Employees may also assume that they are protected from searches at their office and monitoring by employers while they are at the their office on the computer or phone. They are not!
Courts and state legislatures generally allow employers to protect their property from theft and control the safety and operations of their businesses as employers see fit. subject, of course, to certain regulations such as OSHA and fire protection ordinances.
Federal and State Privacy Laws
There are certain exceptions to monitoring employees.
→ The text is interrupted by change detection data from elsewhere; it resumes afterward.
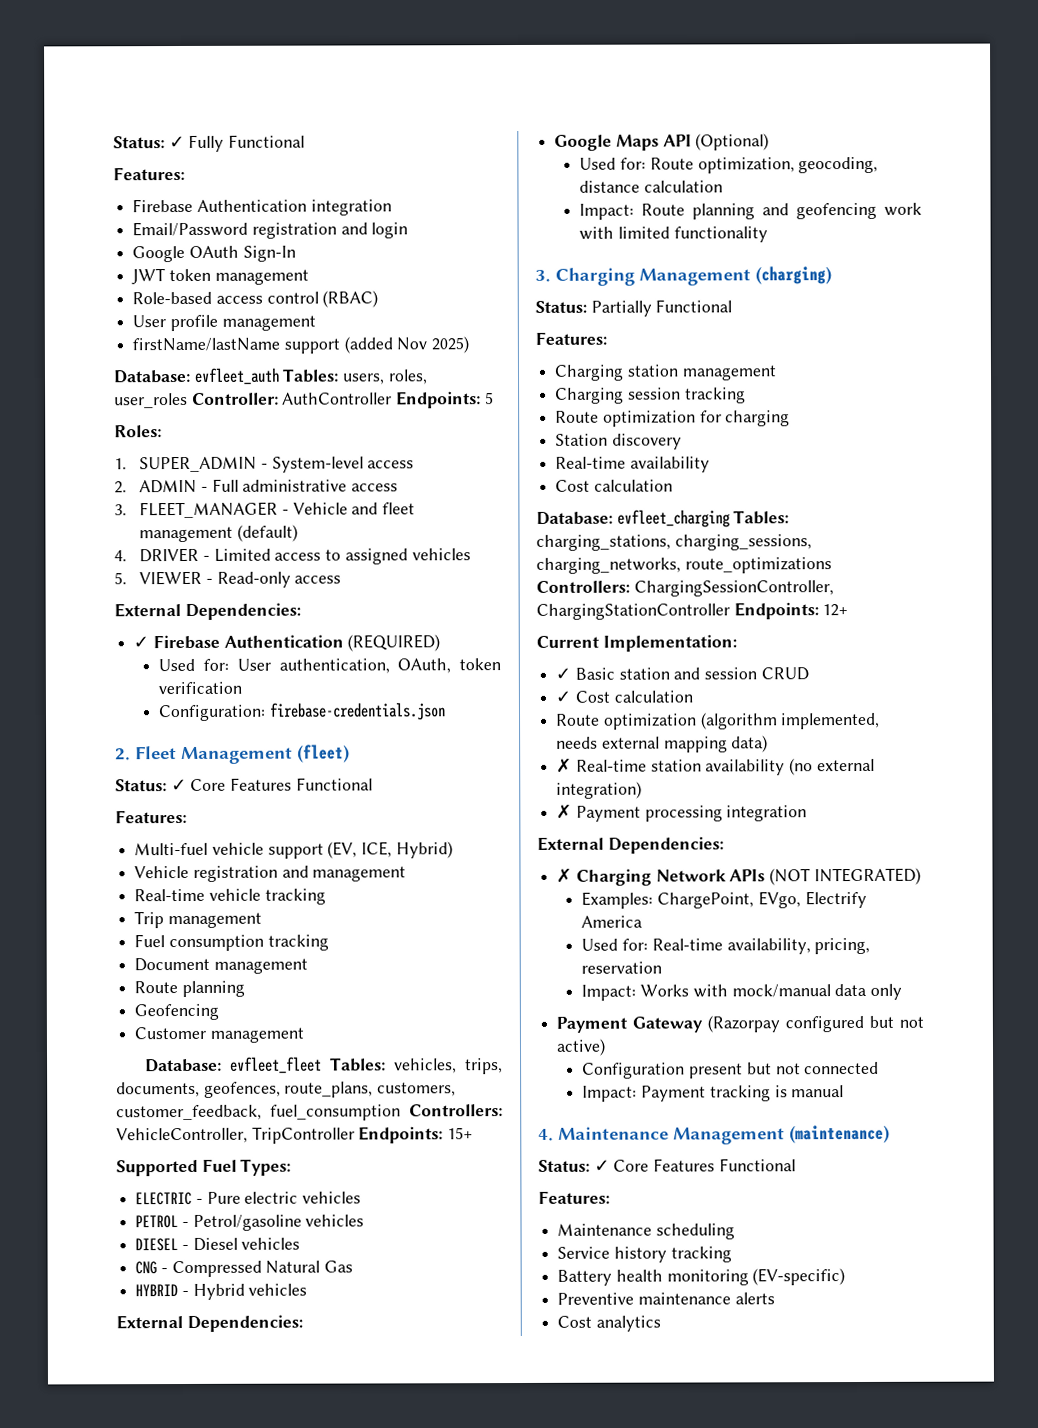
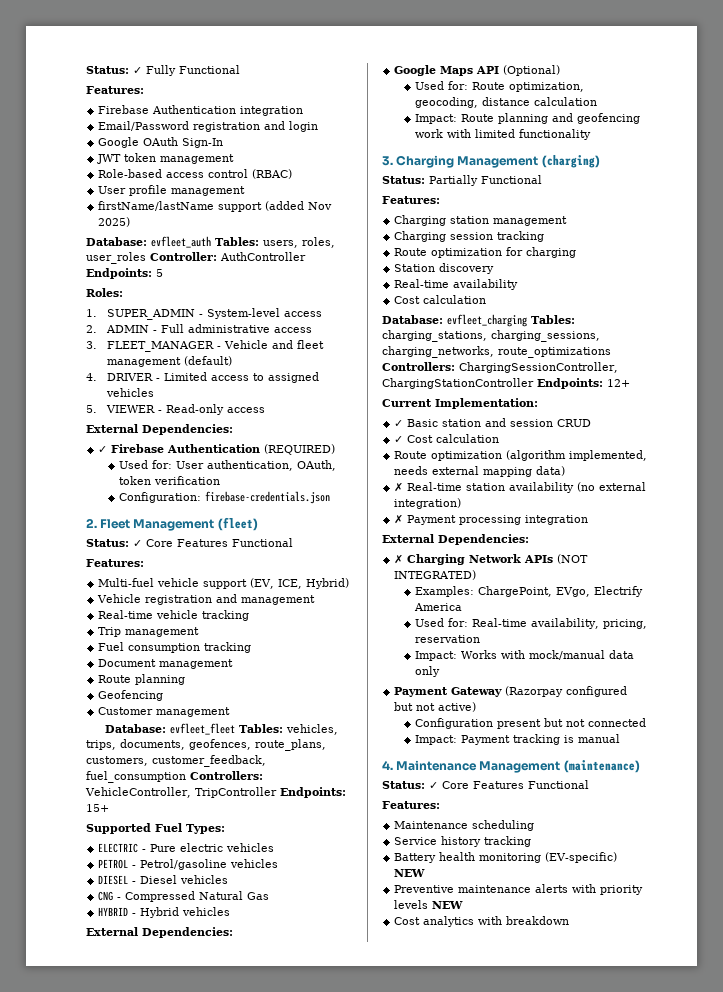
- Battery health monitoring (EV-specific)
+ Battery health monitoring (EV-specific) NEW
- Preventive maintenance alerts
+ Preventive maintenance alerts with priority levels NEW
- Cost analytics
+ Cost analytics with breakdown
Some of these exceptions are OSHA, state fire and safety laws and federal and state privacy laws, which do cover electronic communications such as e-mail.
These "privacy laws" do not normally prevent an employer viewing employee e-mails where thee is a legitimate business purpose for intercepting an employee’s e-mail.
Employee’s can consent to the interception of electronic and telephonic communications in which the employee takes part. With a well-written policy in place allowing employee communication monitoring, an employer will be able to monitor computer, e-mail and telephone usage.
Many states have enacted "privacy laws" which permit an employee to review and copy employment records relating to the particular employee’s employment. Some states even give an employee the right to place an explanation into the file on employment actions which are disputed. There are also state anti-blacklisting laws and "whistleblower" laws that protect an employee from retaliation if the employee informs governmental authorities of an employer's wrongdoing.
Employees' On-the-Job Telephone Calls Not Related to Your Business
How about those telephone calls employees make that have nothing to do with business? Well, these calls can be monitored, especially if an employer has an Employee Handbook policy concerning monitoring – with one important warning! Once the employer discovers that the call is of a private nature, the monitoring should stop. This is not based on the right to privacy, but on federal telecommunication laws, and more recently, anti-terrorism legislation.
"Lie Detector Tests"
Certain state laws do have an impact on employee rights such as the right not to be subjected to polygraph detector tests – or in certain states, unreasonable questions during a lie detector test. Some states like New York and Minnesota expressly prohibit the use of polygraphs. Other states license polygraph or stress evaluation examiners and still others prohibit the asking of any questions involving sexual practices, religious or political beliefs or labor union activities.
Consumer Credit Reports
How about consumer credit reports? Can employers use these reports for applicant screening. Generally yes under many state laws – with certain exceptions.
Federal law does have detailed guidelines on the use of credit reports in the workplace. Customers purchasing our
Deluxe or
Premium Employee Handbook Packages receive the forms required to conduct employee credit checks and these federal guidelines.
Most states that have enacted legislation in the consumer report area require employers to inform the employee or job seeker if a consumer report will be used for evaluating candidates or was the reason that an adverse job decision was made by the employer. Those employees are offered an opportunity to see their consumer credit report.
Even though the US Equal Employment Opportunity Commission has determined that consumer credit reports are discriminatory against minorities, the use of such reports are not discriminatory where there is a valid business reason for consumer credit checks of an applicant or an employee. Checking the credit histories of bank tellers is just one example.